2012-12-29 Thread Domenic Denicola
> From: es-discuss-boun...@mozilla.org [mailto:es-discuss-boun...@mozilla.org] 
> On Behalf Of Brendan Eich
> Sent: Sunday, December 30, 2012 00:06
 
> by yoking ES6 feature adoption to strict mode adoption, you multiply risks 
> and reduce ES6 adoption.

I'd like to lend a little bit of defense to Kevin's ideas here. Namely, it 
seems easy to me to imagine the following:

- "Oh cool, ES6 is in $MY_FAVORITE_JS_ENVIRONMENT!"
- "Awesome lemme insert some arrow functions to clean up all these map and 
filter arguments"
- "What's that, Mr. Compiler? You won't let me use arrow functions unless I put 
'use strict' at the top of my file?"
- "OK, whatever, that seems lame, but arrow functions are worth it."

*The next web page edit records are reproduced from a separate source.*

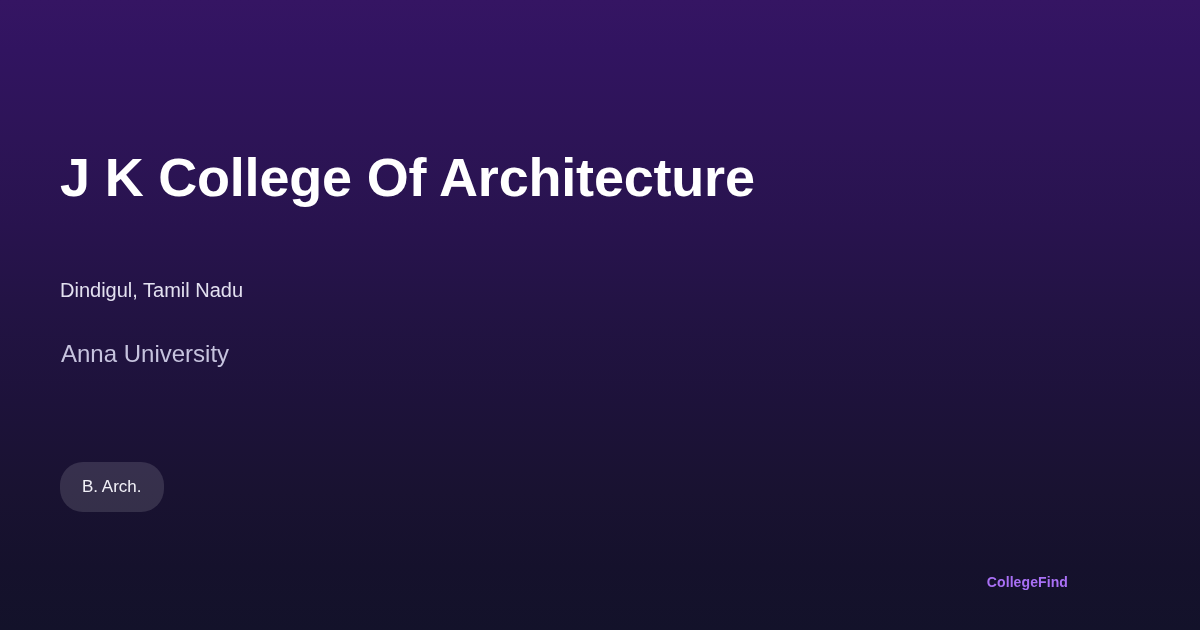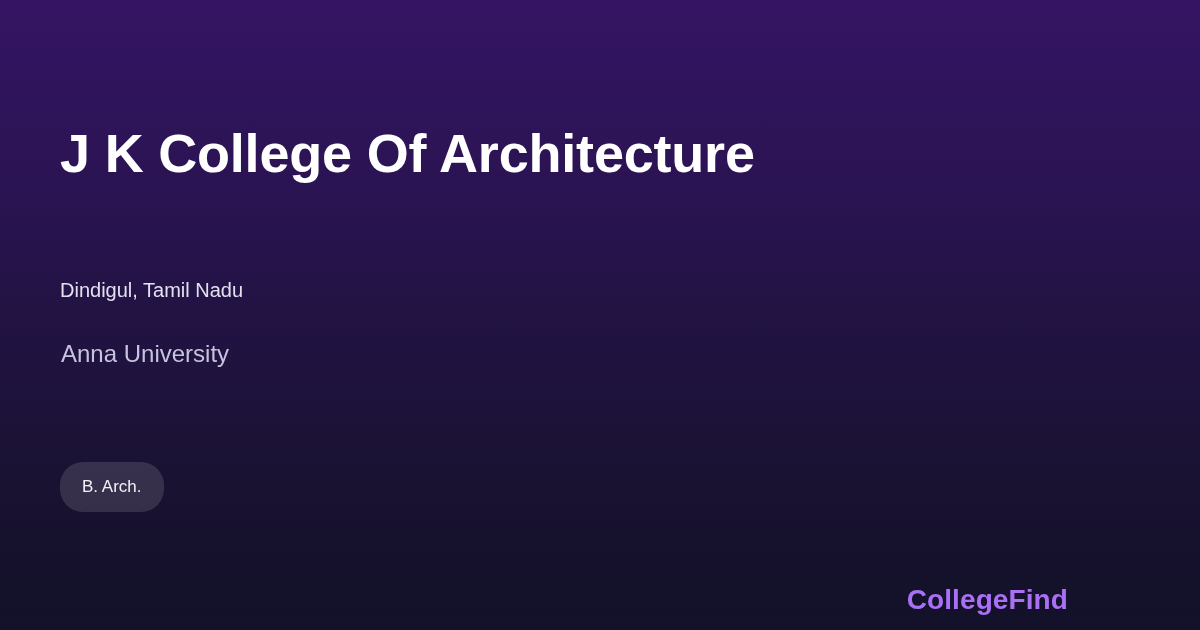"J K College Of Architecture" .college-title { top: 120px -> 144px }
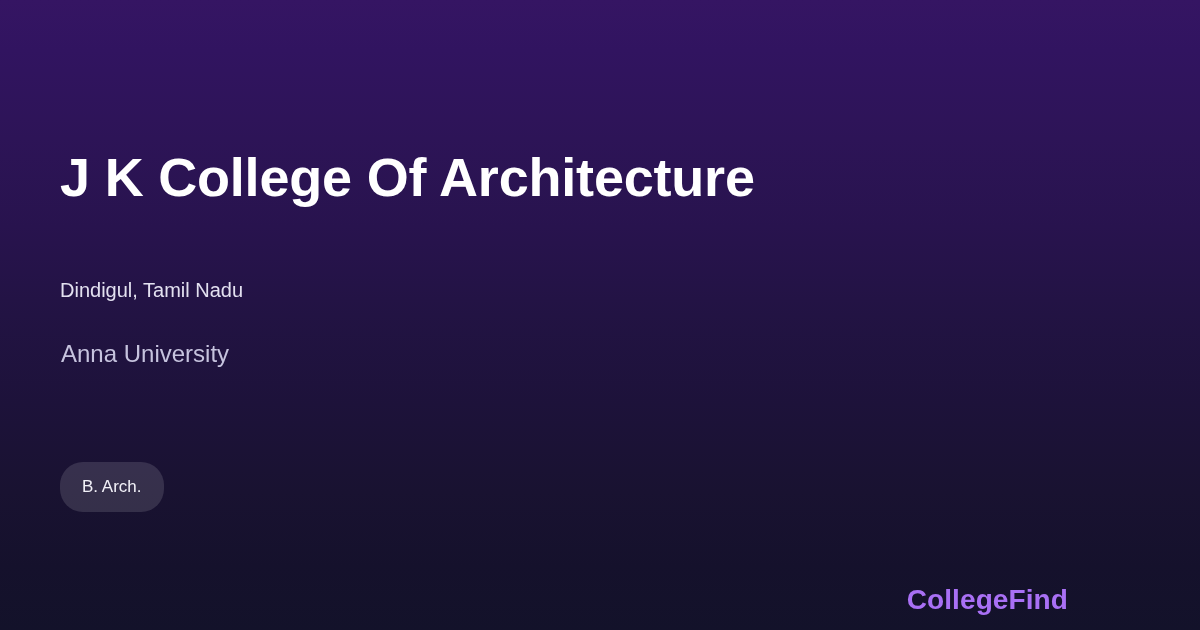"CollegeFind" .brand-wordmark { font-size: 28px -> 14px; top: 586px -> 568px }
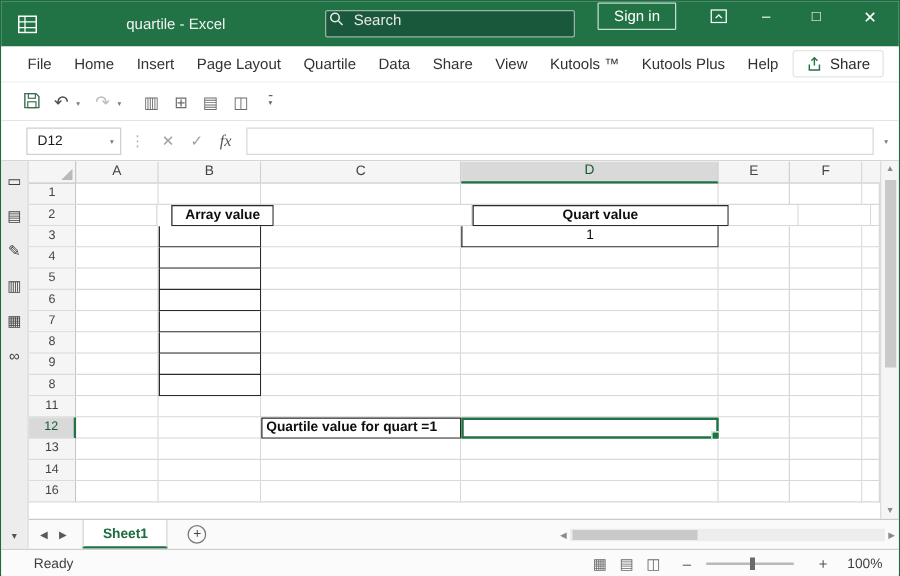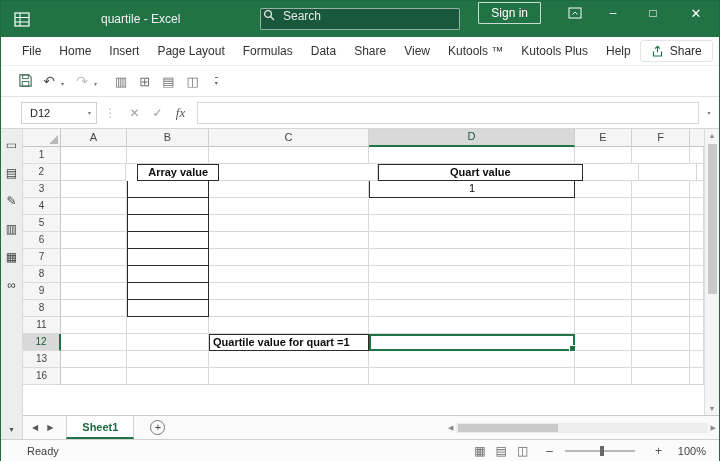"Formulas" div.menu-tab { text: Formulas -> Quartile }
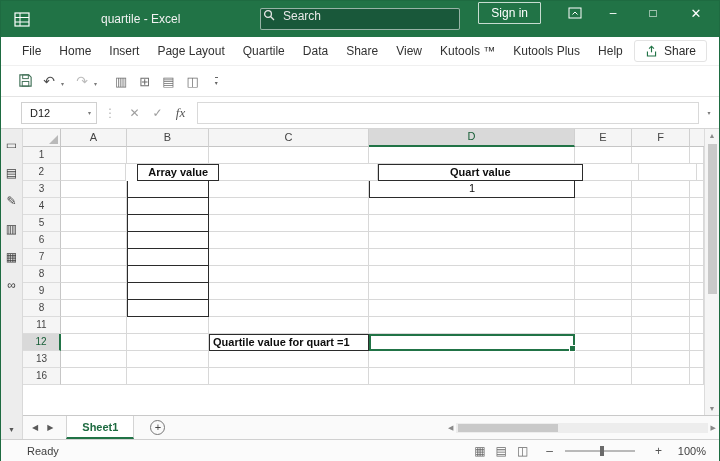"14" div.grid-row { html: none -> <div> <div>14</div> <div></div> <div></div> <div></div> <div></div> <div></div> <div></div> <div></div> </div> }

This is of course predicated on the code in question not being affected by the 
breaking changes of strict mode, which is probably true of most code written by 
early adopters today.

To be clear, there's obviously a lot of subtle issues here, as Brendan has 
pointed out. I do find it somewhat unlikely though, that *if* strict mode was 
required for anything ES6-ish, people would give up their new toys rather than 
point a pragma at the top of their file.

(Although, as I write that last sentence, I realize this isn't much different 
than suggested `use version 6` :-/)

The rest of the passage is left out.